[Before-and-after page screenshots]
▽
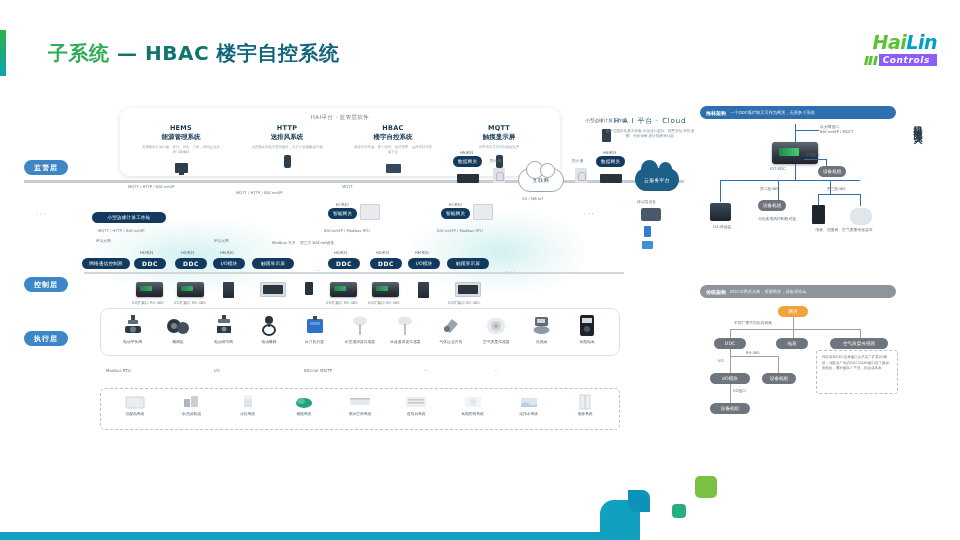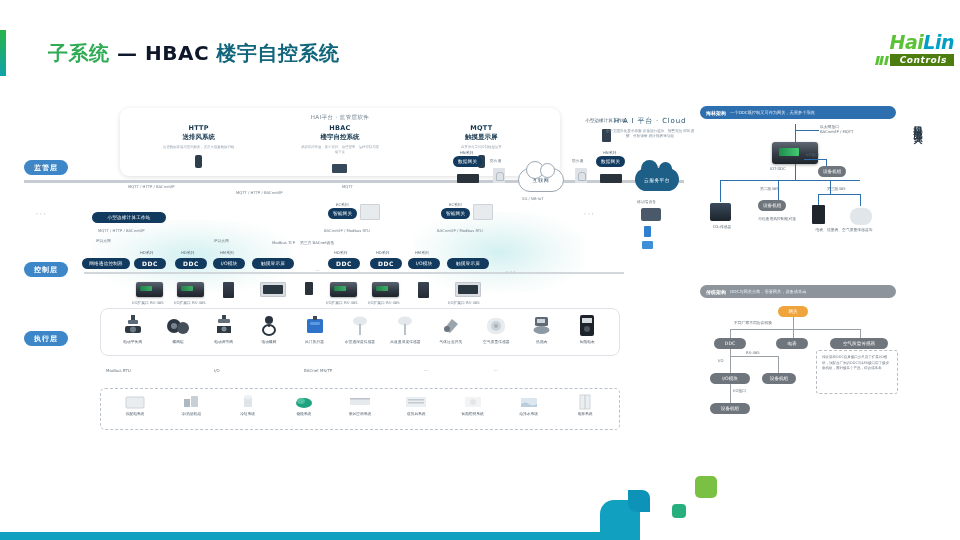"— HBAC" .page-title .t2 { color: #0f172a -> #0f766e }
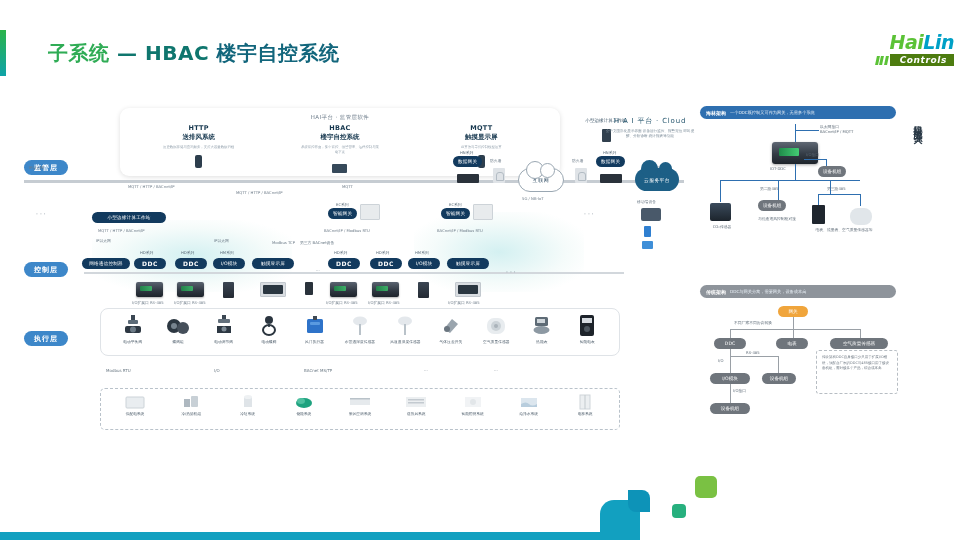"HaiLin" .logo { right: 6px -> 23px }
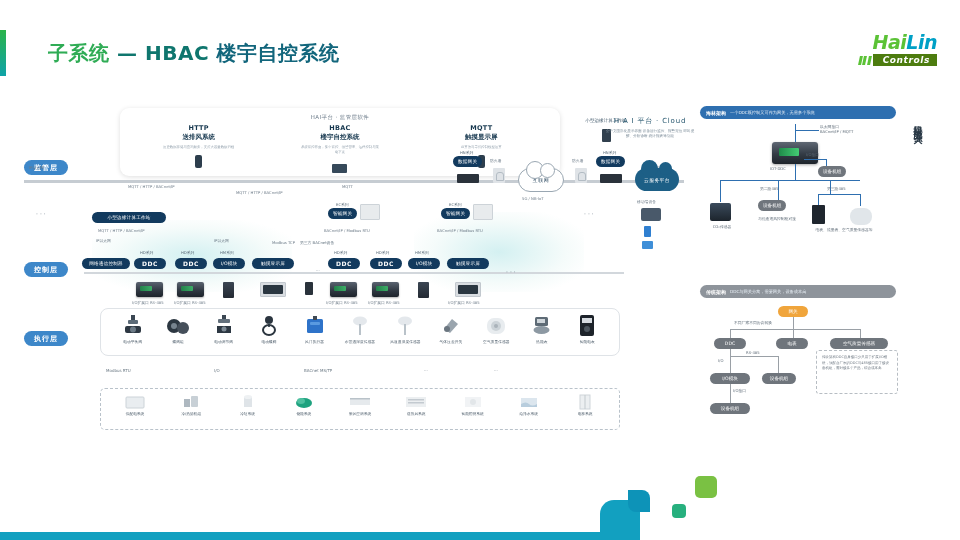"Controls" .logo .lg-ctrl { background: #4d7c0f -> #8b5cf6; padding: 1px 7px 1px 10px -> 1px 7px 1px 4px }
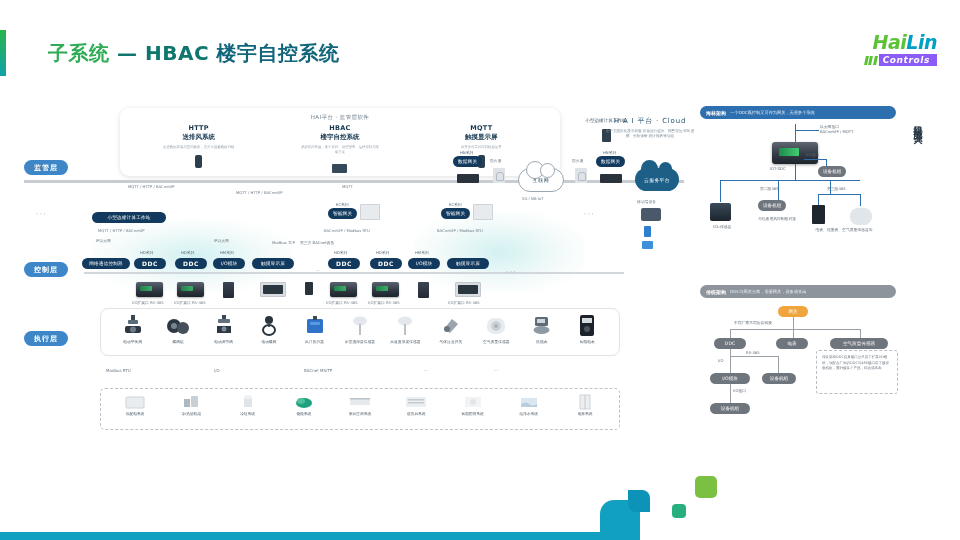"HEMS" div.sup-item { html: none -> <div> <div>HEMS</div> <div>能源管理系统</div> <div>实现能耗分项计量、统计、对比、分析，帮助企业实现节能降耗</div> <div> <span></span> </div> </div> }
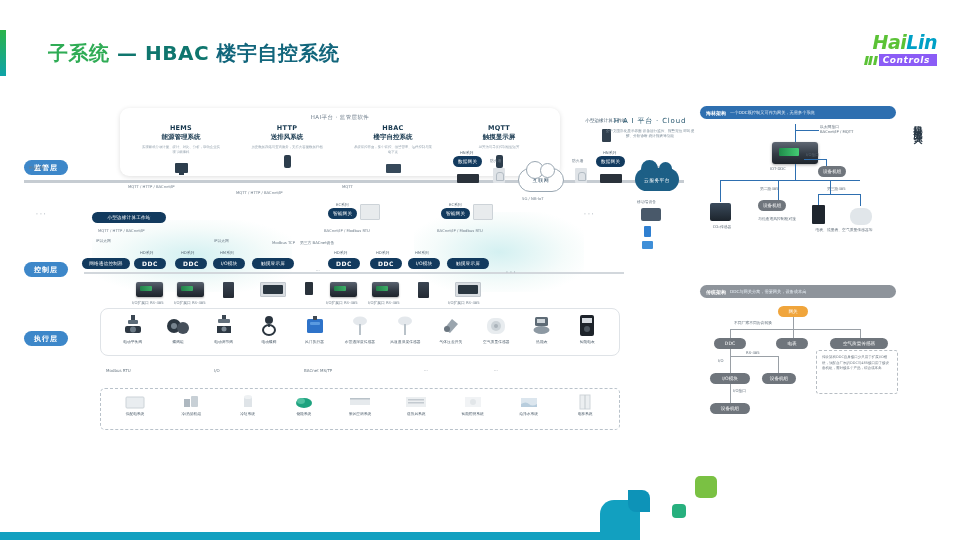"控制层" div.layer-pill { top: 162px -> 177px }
△
• **Task goal**
Copy the records exactly; no image should appear in the result.

• **Finished exercise**
"— HBAC" .page-title .t2 { color: #0f172a -> #0f766e }
"HaiLin" .logo { right: 6px -> 23px }
"Controls" .logo .lg-ctrl { background: #4d7c0f -> #8b5cf6; padding: 1px 7px 1px 10px -> 1px 7px 1px 4px }
"HEMS" div.sup-item { html: none -> <div> <div>HEMS</div> <div>能源管理系统</div> <div>实现能耗分项计量、统计、对比、分析，帮助企业实现节能降耗</div> <div> <span></span> </div> </div> }
"控制层" div.layer-pill { top: 162px -> 177px }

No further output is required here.